**Exercise:** From the material below, retype exactly the lines that begin at the line with "column Line total" and end after the line with "column name: SET_Final -> SET_Final_copy"; pictures stay out of the copy.

※ ※ ※

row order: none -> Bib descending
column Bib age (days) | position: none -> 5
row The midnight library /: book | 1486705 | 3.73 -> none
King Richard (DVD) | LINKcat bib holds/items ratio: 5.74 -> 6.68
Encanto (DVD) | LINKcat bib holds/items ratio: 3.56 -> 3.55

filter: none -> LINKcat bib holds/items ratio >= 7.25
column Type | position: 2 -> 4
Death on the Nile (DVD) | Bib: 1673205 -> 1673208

※ ※ ※

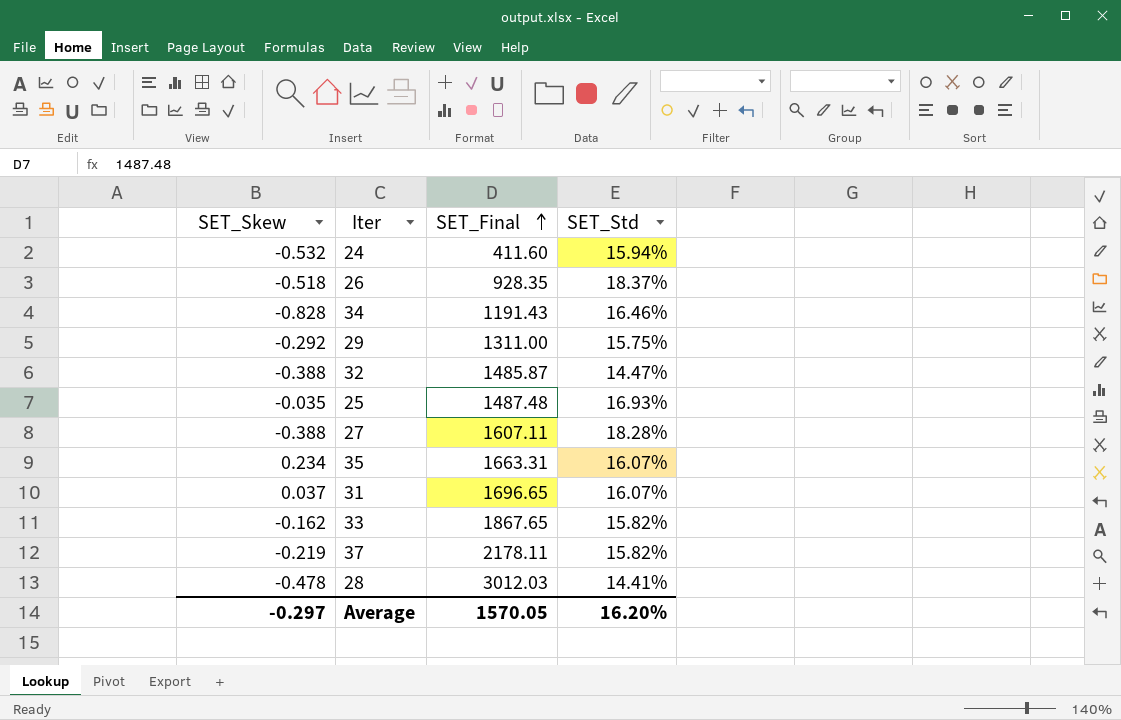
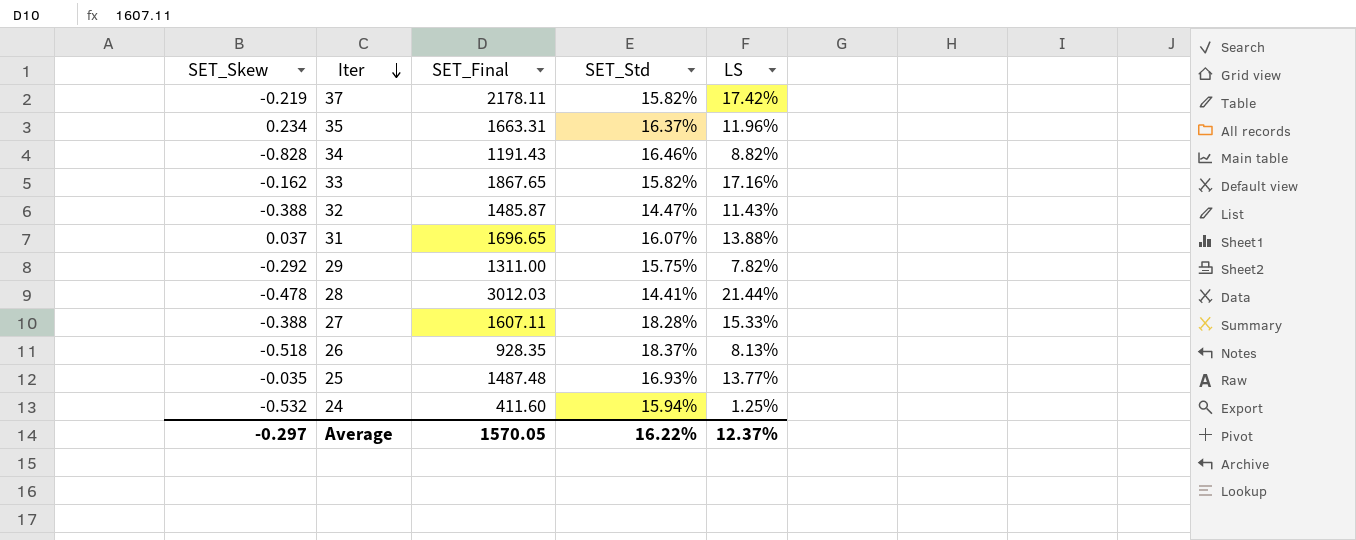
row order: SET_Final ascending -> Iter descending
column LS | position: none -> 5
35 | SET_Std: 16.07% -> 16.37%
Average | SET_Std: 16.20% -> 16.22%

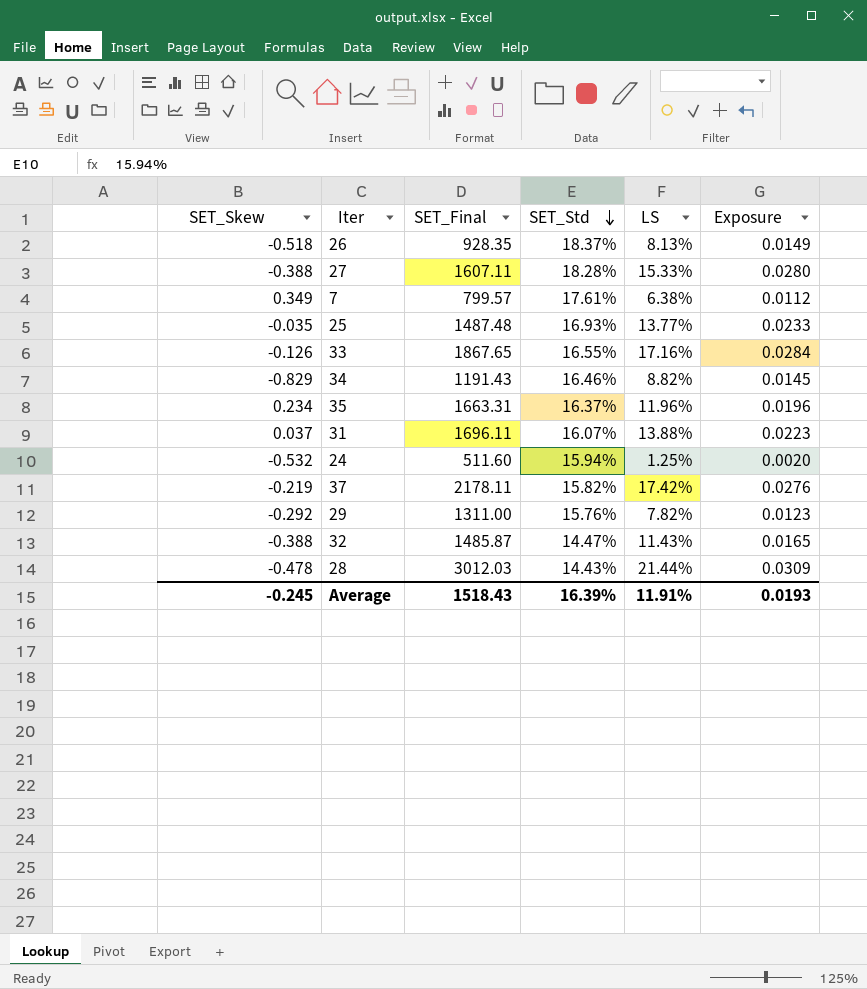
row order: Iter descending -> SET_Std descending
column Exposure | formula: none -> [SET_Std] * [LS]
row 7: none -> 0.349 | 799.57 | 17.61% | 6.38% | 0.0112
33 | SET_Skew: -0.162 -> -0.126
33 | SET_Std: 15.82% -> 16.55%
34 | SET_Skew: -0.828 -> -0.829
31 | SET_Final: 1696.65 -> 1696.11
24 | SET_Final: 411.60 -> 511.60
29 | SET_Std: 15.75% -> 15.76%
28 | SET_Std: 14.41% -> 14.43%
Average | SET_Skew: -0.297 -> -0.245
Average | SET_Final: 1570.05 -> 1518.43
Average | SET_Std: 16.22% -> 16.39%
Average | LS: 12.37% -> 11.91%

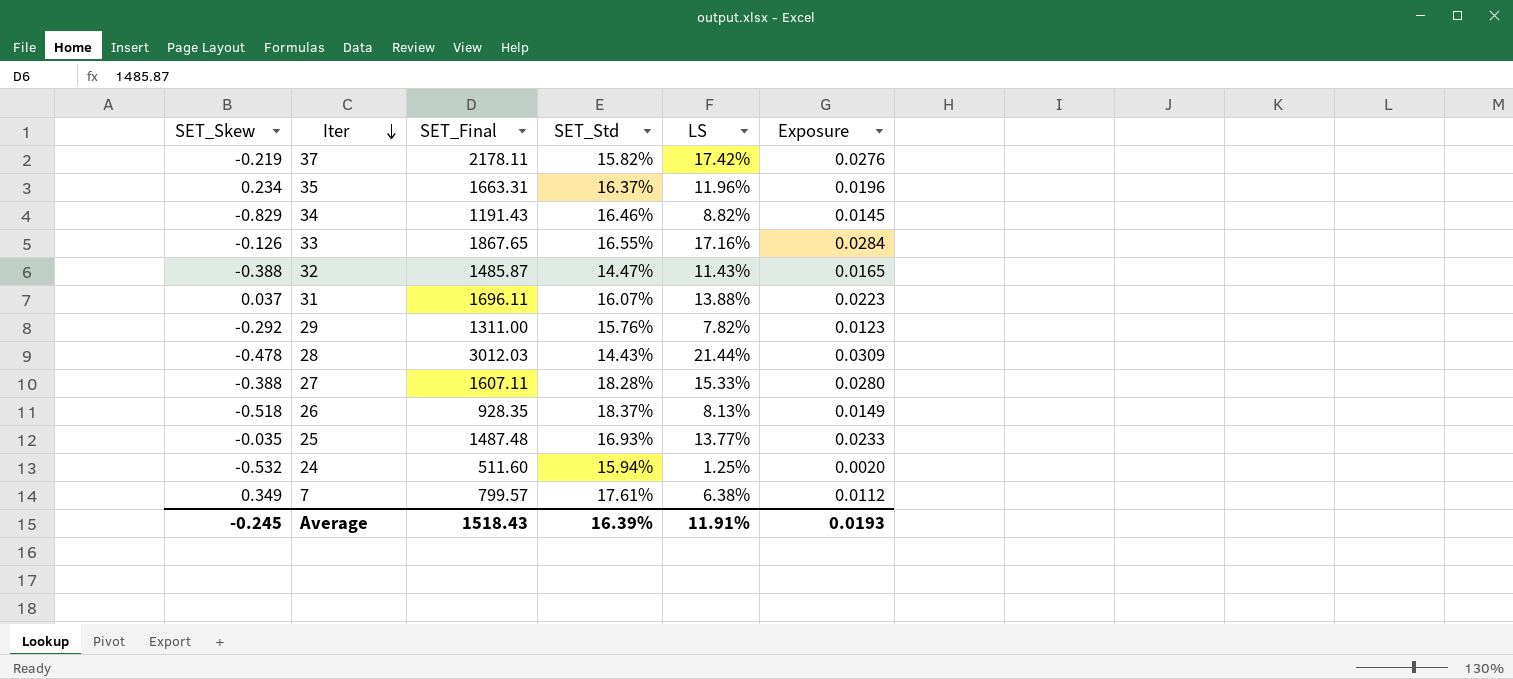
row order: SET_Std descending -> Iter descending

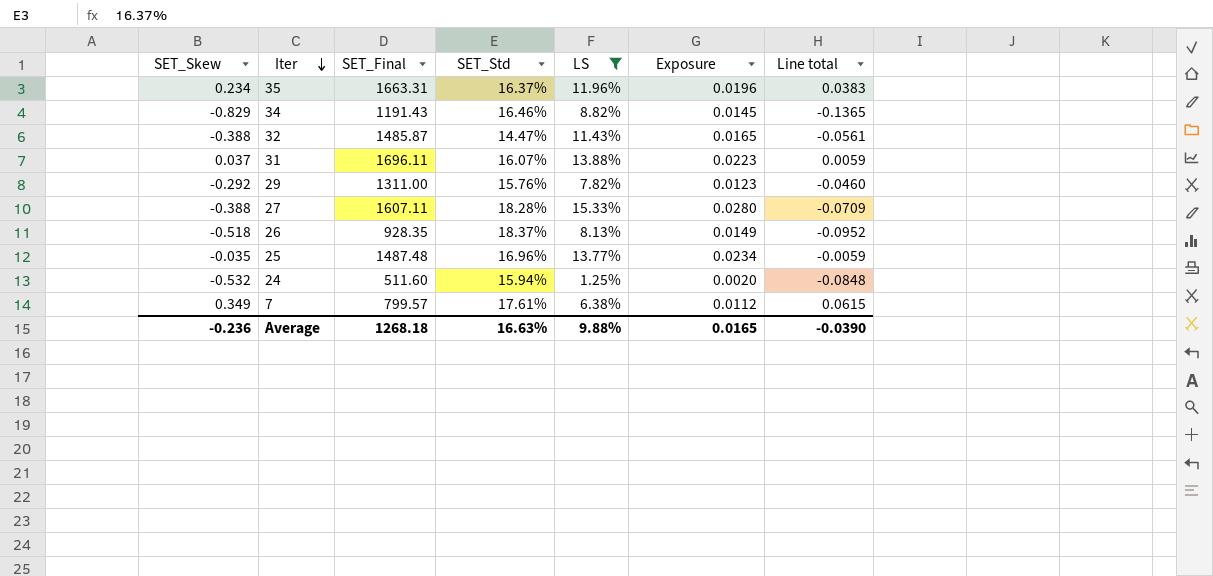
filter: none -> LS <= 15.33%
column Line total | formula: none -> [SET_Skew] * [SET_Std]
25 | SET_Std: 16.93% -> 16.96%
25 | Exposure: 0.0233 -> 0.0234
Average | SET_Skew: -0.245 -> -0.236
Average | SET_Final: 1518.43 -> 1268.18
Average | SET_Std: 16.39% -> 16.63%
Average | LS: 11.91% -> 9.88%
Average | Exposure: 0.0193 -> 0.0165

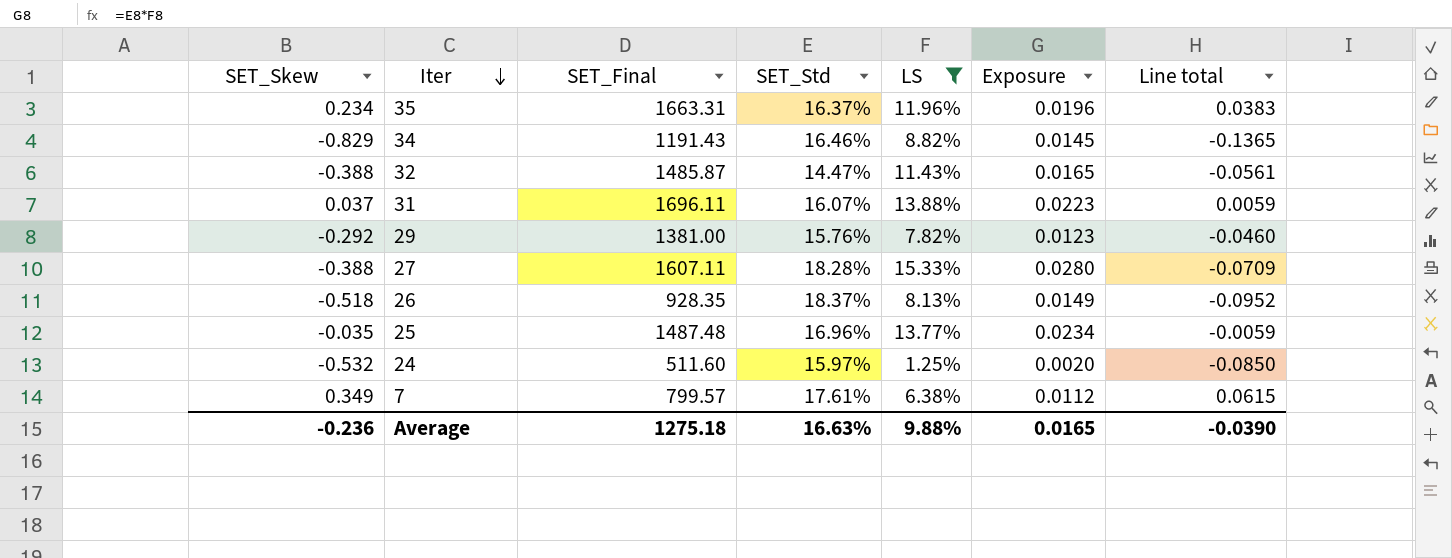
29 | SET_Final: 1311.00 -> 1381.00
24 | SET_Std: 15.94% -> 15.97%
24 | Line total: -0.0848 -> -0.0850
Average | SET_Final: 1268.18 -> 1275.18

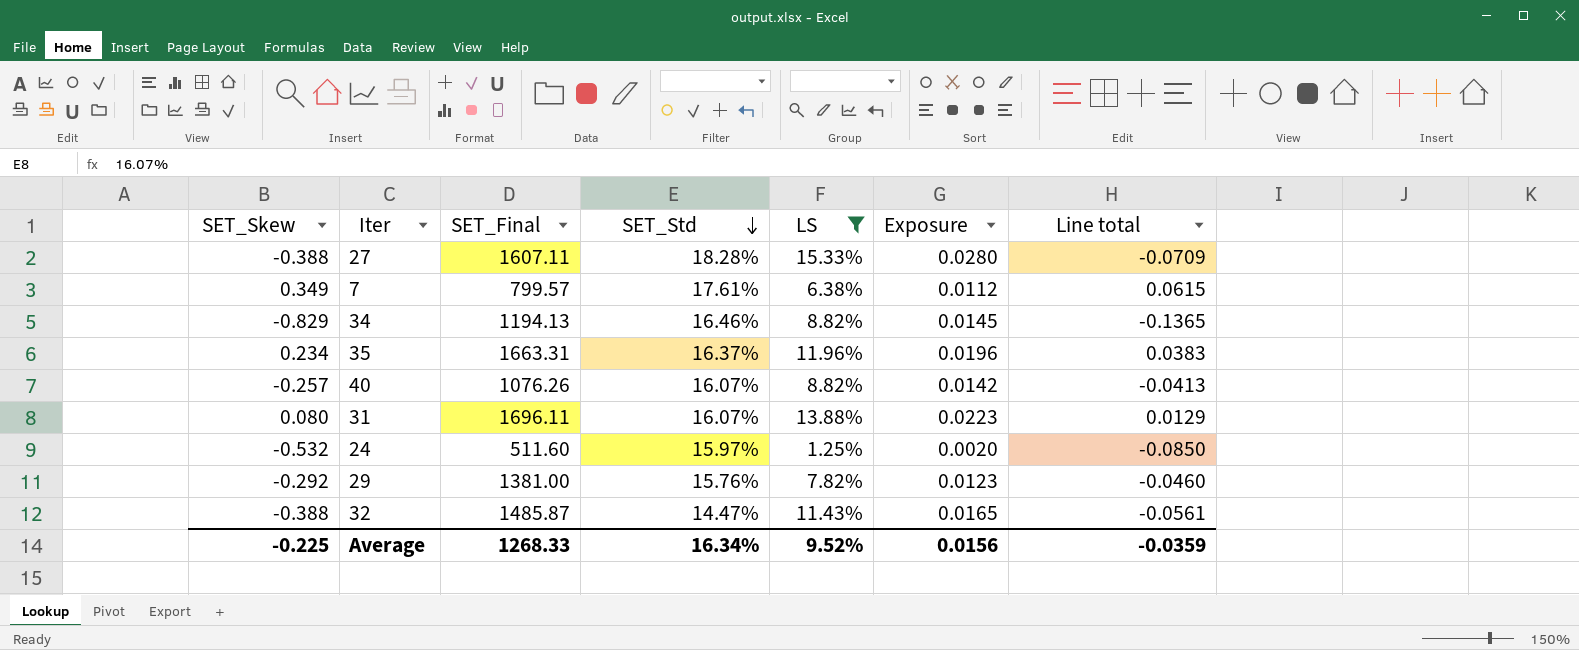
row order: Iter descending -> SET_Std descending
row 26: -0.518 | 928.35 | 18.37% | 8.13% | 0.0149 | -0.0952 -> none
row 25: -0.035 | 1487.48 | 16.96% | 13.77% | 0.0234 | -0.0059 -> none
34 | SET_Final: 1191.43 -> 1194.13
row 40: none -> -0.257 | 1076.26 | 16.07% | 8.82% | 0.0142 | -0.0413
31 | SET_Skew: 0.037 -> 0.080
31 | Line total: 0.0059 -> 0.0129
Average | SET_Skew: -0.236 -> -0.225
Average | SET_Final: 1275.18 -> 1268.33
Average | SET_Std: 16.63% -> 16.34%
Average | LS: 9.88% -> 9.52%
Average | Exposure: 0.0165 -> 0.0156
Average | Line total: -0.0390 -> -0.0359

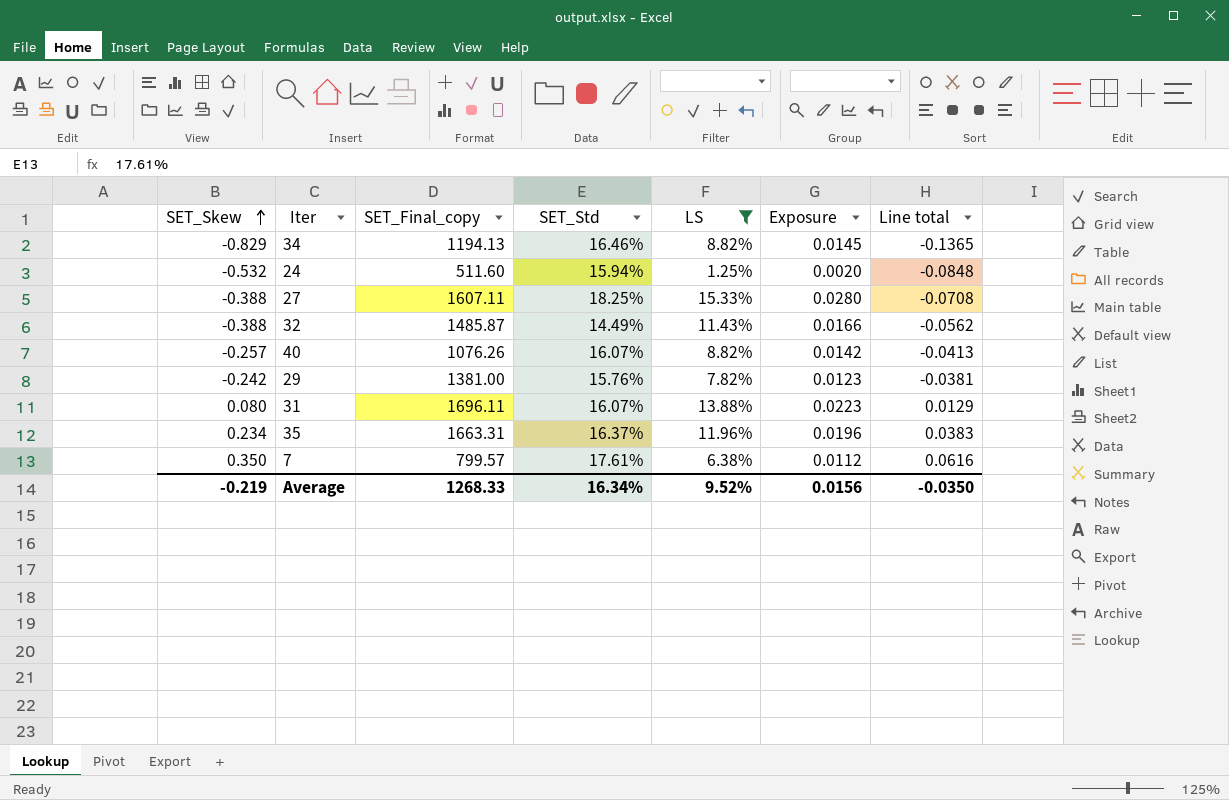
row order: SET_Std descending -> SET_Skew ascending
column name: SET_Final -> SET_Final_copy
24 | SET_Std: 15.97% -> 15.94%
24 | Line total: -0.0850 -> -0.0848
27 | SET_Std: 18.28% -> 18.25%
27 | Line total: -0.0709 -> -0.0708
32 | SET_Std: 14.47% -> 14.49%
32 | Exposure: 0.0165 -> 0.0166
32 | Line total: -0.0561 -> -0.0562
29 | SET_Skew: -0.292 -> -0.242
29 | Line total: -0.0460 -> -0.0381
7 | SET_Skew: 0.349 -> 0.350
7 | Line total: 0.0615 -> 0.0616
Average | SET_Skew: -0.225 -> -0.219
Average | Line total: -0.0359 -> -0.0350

※ ※ ※

**Response:**
column Line total | formula: none -> [SET_Skew] * [SET_Std]
25 | SET_Std: 16.93% -> 16.96%
25 | Exposure: 0.0233 -> 0.0234
Average | SET_Skew: -0.245 -> -0.236
Average | SET_Final: 1518.43 -> 1268.18
Average | SET_Std: 16.39% -> 16.63%
Average | LS: 11.91% -> 9.88%
Average | Exposure: 0.0193 -> 0.0165

29 | SET_Final: 1311.00 -> 1381.00
24 | SET_Std: 15.94% -> 15.97%
24 | Line total: -0.0848 -> -0.0850
Average | SET_Final: 1268.18 -> 1275.18

row order: Iter descending -> SET_Std descending
row 26: -0.518 | 928.35 | 18.37% | 8.13% | 0.0149 | -0.0952 -> none
row 25: -0.035 | 1487.48 | 16.96% | 13.77% | 0.0234 | -0.0059 -> none
34 | SET_Final: 1191.43 -> 1194.13
row 40: none -> -0.257 | 1076.26 | 16.07% | 8.82% | 0.0142 | -0.0413
31 | SET_Skew: 0.037 -> 0.080
31 | Line total: 0.0059 -> 0.0129
Average | SET_Skew: -0.236 -> -0.225
Average | SET_Final: 1275.18 -> 1268.33
Average | SET_Std: 16.63% -> 16.34%
Average | LS: 9.88% -> 9.52%
Average | Exposure: 0.0165 -> 0.0156
Average | Line total: -0.0390 -> -0.0359

row order: SET_Std descending -> SET_Skew ascending
column name: SET_Final -> SET_Final_copy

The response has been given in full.